Commonwealth Bank is launching one of the largest campaigns in Australia’s history to raise awareness of the devastating issue of financial abuse, in the context of domestic and family violence. Up to five million CBA customers will be invited to support the CommBank Next Chapter Commitment to end financial abuse. The commitment will also be supported by a significant TV, print, digital and radio campaign.
This announcement coincides with the release of new research, conducted by Deloitte and commissioned by CBA, revealing the enormous impact of financial abuse in Australia. The report estimates the direct cost of financial abuse to victims to be $5.7 billion, with an estimated additional cost to the broader Australian economy of $5.2 billion.

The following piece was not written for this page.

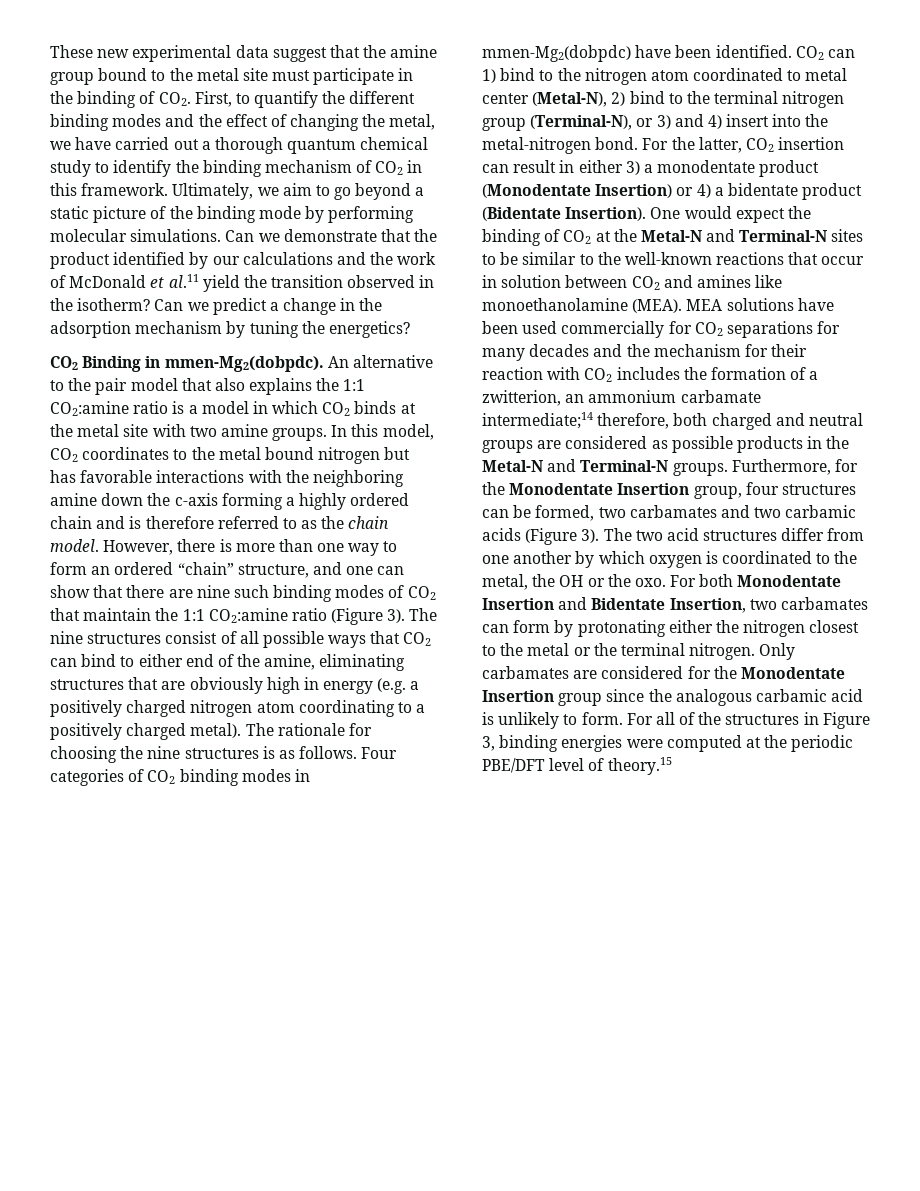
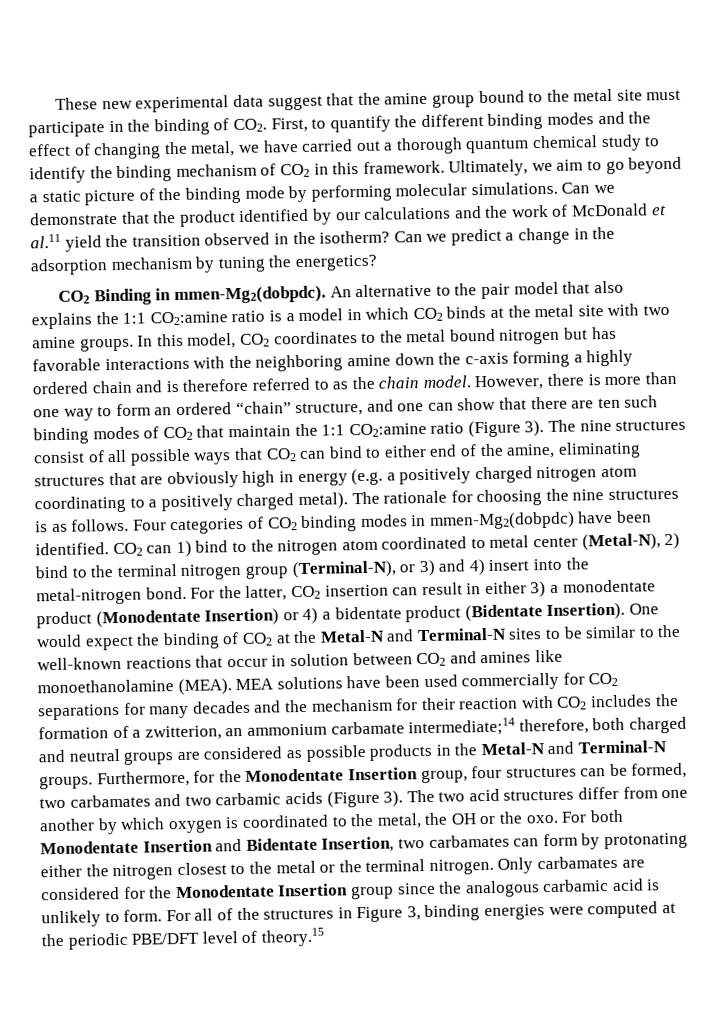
- However, there is more than one way to form an ordered “chain” structure, and one can show that there are nine such binding modes of CO2 that maintain the 1:1 CO2:amine ratio (Figure 3).
+ However, there is more than one way to form an ordered “chain” structure, and one can show that there are ten such binding modes of CO2 that maintain the 1:1 CO2:amine ratio (Figure 3).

Commonwealth Bank CEO, Matt Comyn, said: “Since we began work on financial abuse in 2015, we now better understand the extent of this issue and the devastating impact it has on victims, survivors and the community. The Next Chapter Commitment will see CBA, our customers and the community come together to help end financial abuse by providing tools, advice and access to support services to help individuals or people they know recover from financial abuse and establish financial independence. It will take a community effort to address this hidden epidemic and this new commitment is one way we are playing our part. We want to help create a brighter future for all Australians, a future free of financial abuse.”
Deloitte Access Economics Associate Director, and report co-author, Wing Hsieh said: “Financial abuse can take different forms. Certainly, the impacts of financial abuse need to be better understood – for victims, those close to them, and for society and our economy more broadly. Our analysis has revealed some startling numbers in terms of both direct and indirect costs. We hope it will help further inform Australia’s understanding of this insidious challenge.”
Patty Kinnersly, CEO Our Watch, said: “Violence and abuse are not always physical. Using money or finances to hurt or control someone is abuse, but it can be hard to identify, and often misunderstood. To prevent this, we need to address the underlying gender inequalities that drive financial abuse and other forms of violence against women. Financial insecurity is also a significant barrier for women seeking help and leaving violent relationships. Financial institutions can play a critical role in stopping violence against women by empowering people to recognise abusive and controlling behaviour, and ultimately help prevent financial abuse in the first place. Our Watch is pleased to see CommBank is taking action through the CommBank Next Chapter Commitment and helping to shed light on this pervasive social issue.”
Since the launch of Next Chapter in 2020, CBA has helped more than 500 people impacted through the Financial Independence Hub (FIH), in partnership with Good Shepherd. In the last financial year, the bank also assisted more than 22,000 customers impacted by domestic and family violence through its Community Wellbeing team, specialists in trauma-informed support.